6.5 KiB
V1 Implementation Plan: Local PDF-to-Markdown Converter
Last updated: 2026-05-13
This document tracks the current v1 implementation state and open future decisions. It does not replace PRD.md or ARCHITECTURE.md; use those files as the source of product requirements and system design. Completed sprint details are archived in docs/WORKARCHIVE.md, and detailed acceptance criteria remain in docs/Sprints/*.md.
1. Current V1 State
The core v1 converter is implemented through Sprint 16. The implemented system includes:
- Python 3.12 package and
pdf2mdCLI. - Direct local MinerU 3.1.0 CLI adapter with strict-local enforcement.
- Obsidian-friendly Markdown normalization.
- Internal provenance, structured warnings, quality checks, and one human-readable report.
pdf2md doctor.- Optional grouped page conversion through
--chunk-pages. - Local MathJax render checking and conservative failed-span repair.
- pypdf-based text fidelity diagnostics.
- NVIDIA GPU inventory,
--gpu auto, and--mineru-profile auto|safe|performance. - Simplified output layout:
<out>/<stem>/<stem>_001.md, shared<out>/<stem>/images/, and<out>/<stem>/<stem>_report.md. - No public metadata JSON for new conversions.
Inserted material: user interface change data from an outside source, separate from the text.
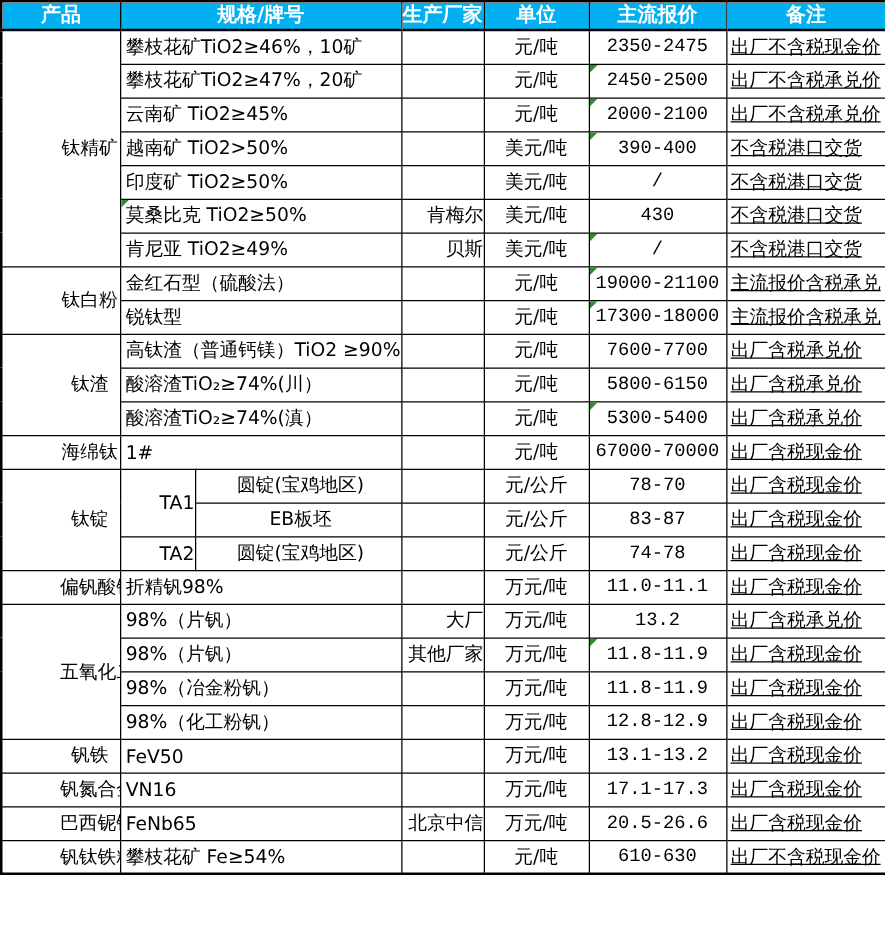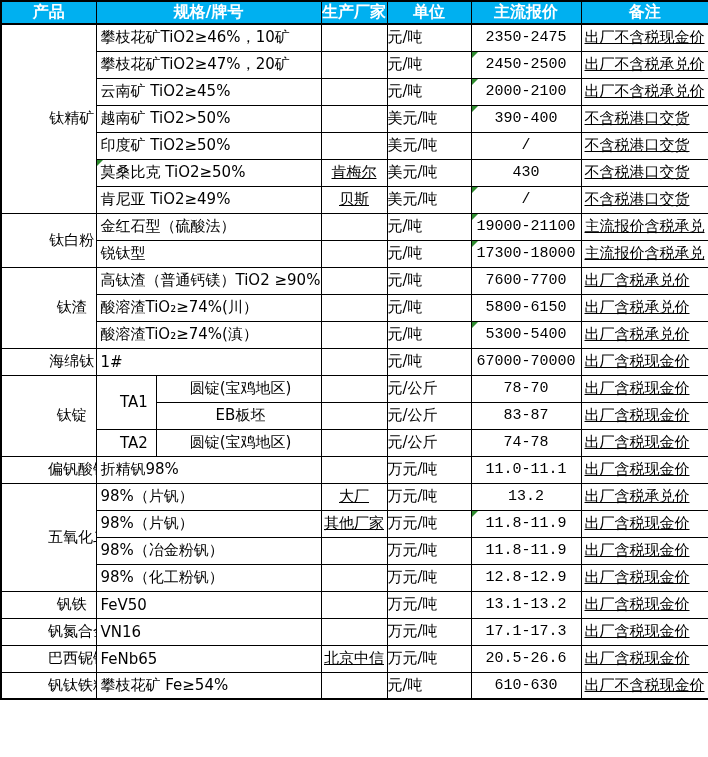--- a/index.html
+++ b/index.html
@@ -13,24 +13,24 @@
     border:2px solid var(--grid-line);}
   .sheet th,.sheet td{border:1px solid var(--grid-line); overflow:hidden;
     white-space:nowrap; vertical-align:middle;}
   .sheet thead tr{height:20px;}
   .sheet thead th{background:var(--header-bg); color:var(--header-text);
     font-size:16px; font-weight:bold; text-align:center; border-bottom-width:2px;}
   .sheet tbody tr{height:26.8px;}
   .sheet tbody td{font-size:15px;}
   td.c-prod{text-align:center;padding-left:46px;}
   td.c-spec{text-align:left; padding-left:4px;}
-  td.c-speca{text-align:center; padding-left:16px;}
+  td.c-speca{text-align:right; padding-left:16px;}
   td.c-specb{text-align:center; padding-left:4px;}
-  td.c-mfr{text-align:center;text-decoration:underline;}
-  td.c-unit{text-align:left;}
+  td.c-mfr{text-align:right;}
+  td.c-unit{text-align:center;}
   td.c-price{text-align:center;font-family:Liberation Mono, monospace;}
   td.c-note{text-align:left; padding-left:3px;text-decoration:underline;}
   td.rel{position:relative;}
   .flag{position:absolute; top:0; left:0; width:0; height:0;
     border-top:6px solid var(--flag-green); border-right:6px solid transparent;}
 </style>
 </head>
 <body>
 
 <table class="sheet">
- Minimal Windows UI launcher over the existing CLI, including direct-folder PDF batch conversion through sequential
pdf2md convertsubprocesses.
Historical implementation evidence, verification commands, and sample conversion results are in docs/WORKARCHIVE.md.
2. V1 Outcome
v1 is complete when a local user can run:
uv run pdf2md doctor
uv run pdf2md convert paper.pdf --out out
uv run pdf2md convert pdfs --out out --recursive
and receive, for each PDF:
- Obsidian-friendly Markdown parts under
<out>/<stem>/<stem>_001.md,<stem>_002.md, and so on. - A stable shared image/media directory under
<out>/<stem>/images/. - One human-readable report under
<out>/<stem>/<stem>_report.md. - No persisted metadata JSON for new conversions.
- Clear warnings when math, tables, assets, reading order, text fidelity, GPU availability, or MinerU execution are uncertain.
Long PDFs can be chunked explicitly:
uv run pdf2md convert paper.pdf --out out --chunk-pages
uv run pdf2md convert paper.pdf --out out --chunk-pages 20
When --chunk-pages is active, MinerU receives one-page temporary PDFs and final Markdown files are grouped by the configured page count. Temporary one-page PDFs and intermediate per-page outputs are deleted.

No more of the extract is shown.